▶ _Records provided_:
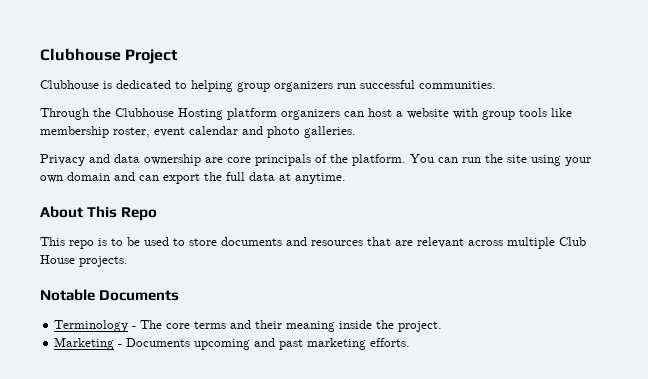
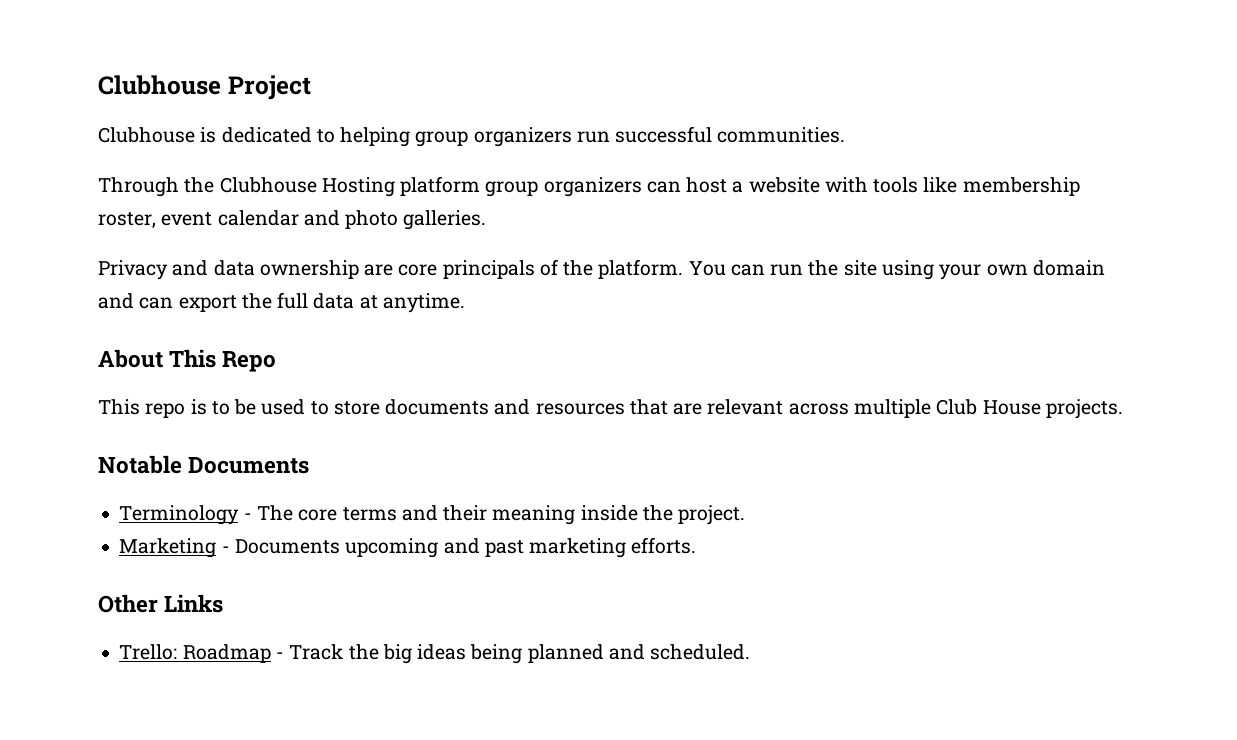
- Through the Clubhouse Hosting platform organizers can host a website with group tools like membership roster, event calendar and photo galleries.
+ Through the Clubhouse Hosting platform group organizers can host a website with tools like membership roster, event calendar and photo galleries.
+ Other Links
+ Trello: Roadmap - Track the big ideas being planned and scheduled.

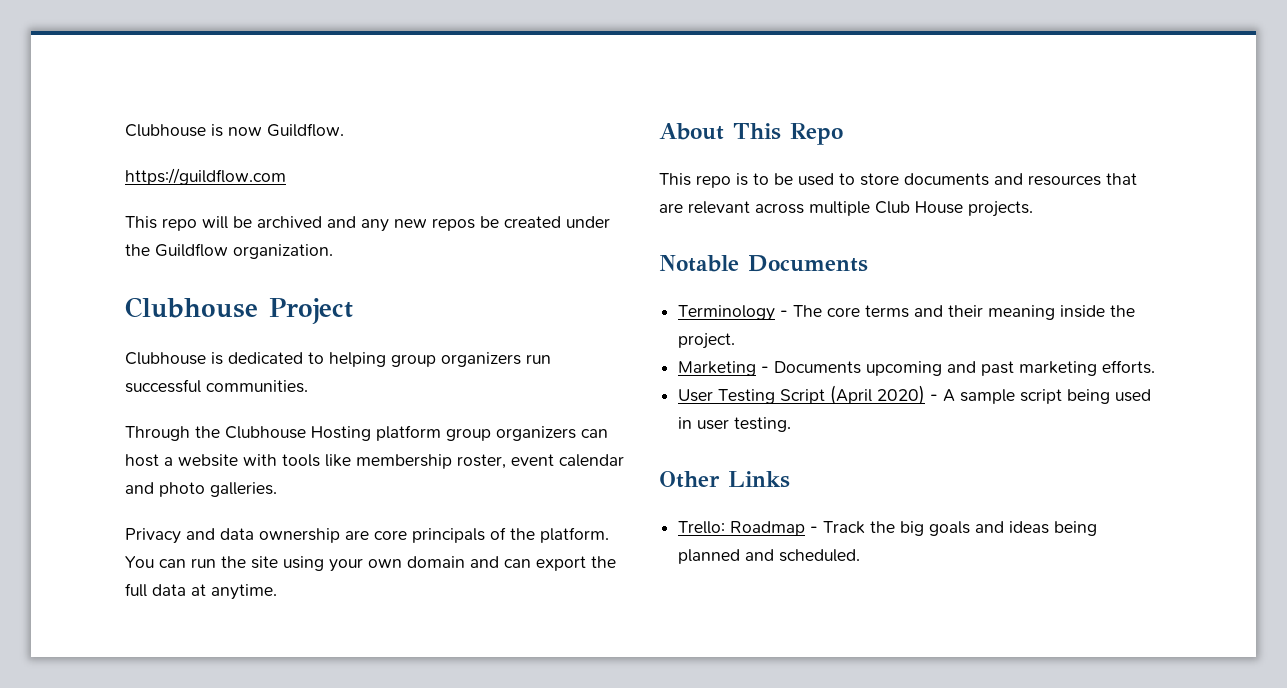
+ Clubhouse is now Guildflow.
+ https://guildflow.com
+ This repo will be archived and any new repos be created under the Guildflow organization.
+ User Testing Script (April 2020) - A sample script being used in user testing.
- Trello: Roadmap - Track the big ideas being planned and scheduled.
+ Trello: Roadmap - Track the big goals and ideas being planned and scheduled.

▶ _Brief_: Across the material above, how many lines contain the string "platform"? The reply should be that number alone.

▶ _Exercise output_: 2